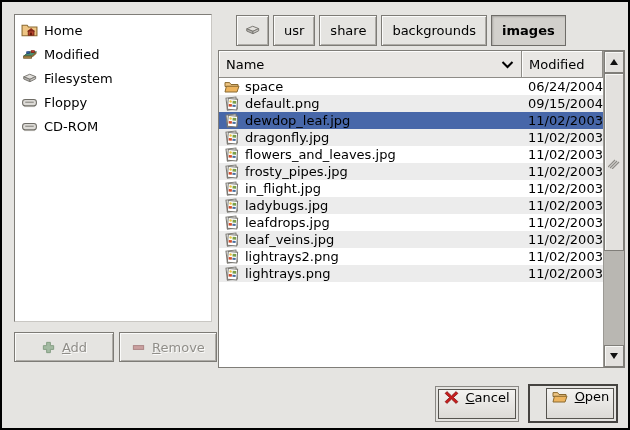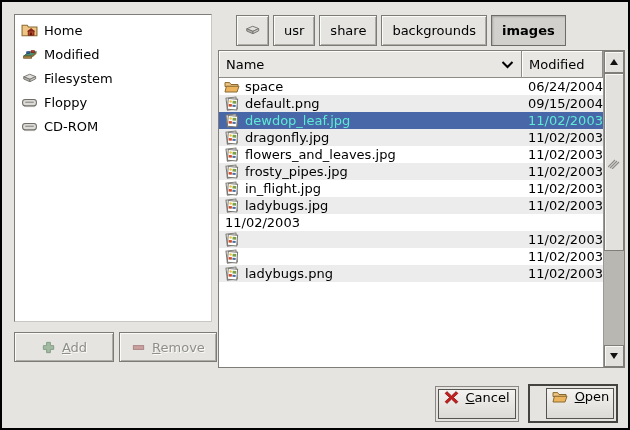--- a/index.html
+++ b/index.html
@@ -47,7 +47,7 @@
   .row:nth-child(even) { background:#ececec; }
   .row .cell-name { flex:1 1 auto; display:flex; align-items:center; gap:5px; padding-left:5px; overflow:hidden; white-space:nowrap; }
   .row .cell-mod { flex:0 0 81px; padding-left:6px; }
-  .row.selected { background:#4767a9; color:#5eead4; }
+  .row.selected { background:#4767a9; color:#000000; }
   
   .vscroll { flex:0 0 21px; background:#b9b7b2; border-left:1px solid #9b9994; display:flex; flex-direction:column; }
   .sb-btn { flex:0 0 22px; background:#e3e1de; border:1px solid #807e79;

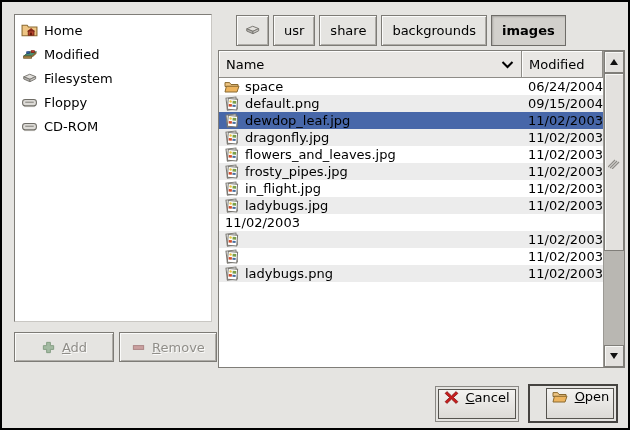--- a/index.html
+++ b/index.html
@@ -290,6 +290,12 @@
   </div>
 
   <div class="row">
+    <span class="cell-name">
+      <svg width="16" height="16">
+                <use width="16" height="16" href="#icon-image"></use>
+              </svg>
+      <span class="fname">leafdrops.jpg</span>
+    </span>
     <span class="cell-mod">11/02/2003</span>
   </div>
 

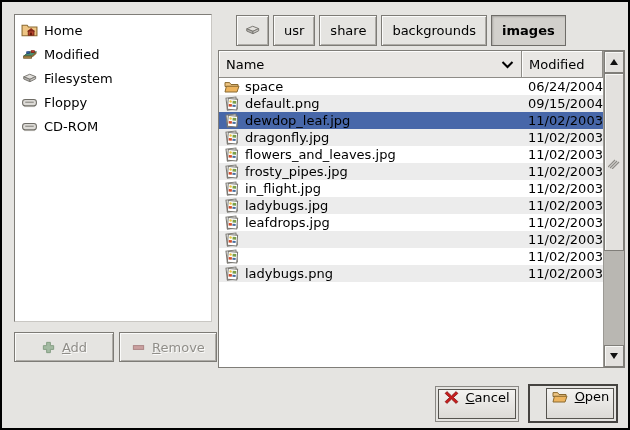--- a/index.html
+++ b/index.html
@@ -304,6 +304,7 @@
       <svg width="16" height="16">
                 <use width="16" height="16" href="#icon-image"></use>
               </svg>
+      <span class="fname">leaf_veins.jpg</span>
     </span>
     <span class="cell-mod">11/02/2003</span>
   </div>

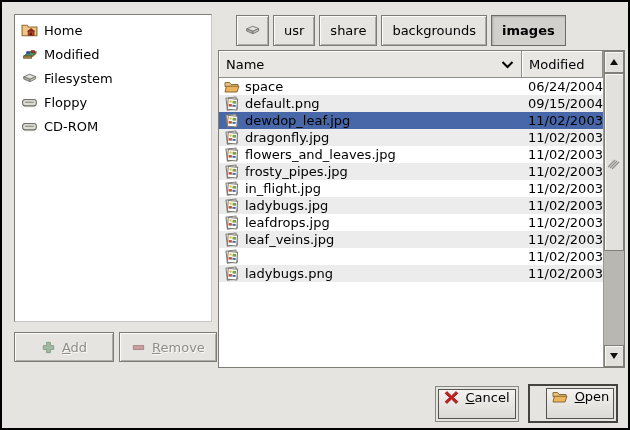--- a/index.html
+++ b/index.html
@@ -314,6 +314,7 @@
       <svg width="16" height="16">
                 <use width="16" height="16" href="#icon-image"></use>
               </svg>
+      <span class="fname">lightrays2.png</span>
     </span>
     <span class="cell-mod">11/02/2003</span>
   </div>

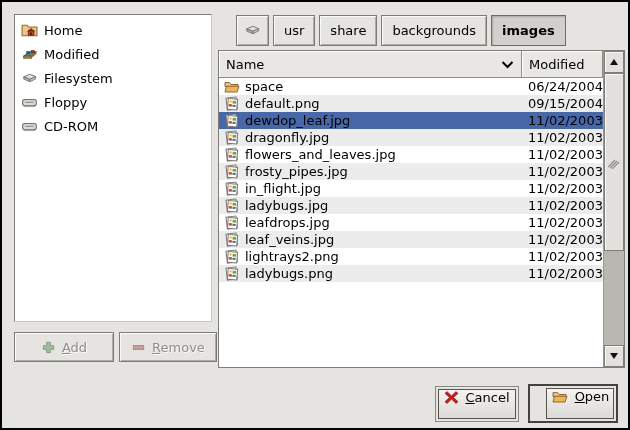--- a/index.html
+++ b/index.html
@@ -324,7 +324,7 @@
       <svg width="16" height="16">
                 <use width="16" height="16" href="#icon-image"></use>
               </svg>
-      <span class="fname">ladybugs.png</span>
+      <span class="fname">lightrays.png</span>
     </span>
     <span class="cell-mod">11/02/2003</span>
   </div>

→ What to work on
Copy every line of the entries in which "border" can be found.

→ The completed task
   .vscroll { flex:0 0 21px; background:#b9b7b2; border-left:1px solid #9b9994; display:flex; flex-direction:column; }
   .sb-btn { flex:0 0 22px; background:#e3e1de; border:1px solid #807e79;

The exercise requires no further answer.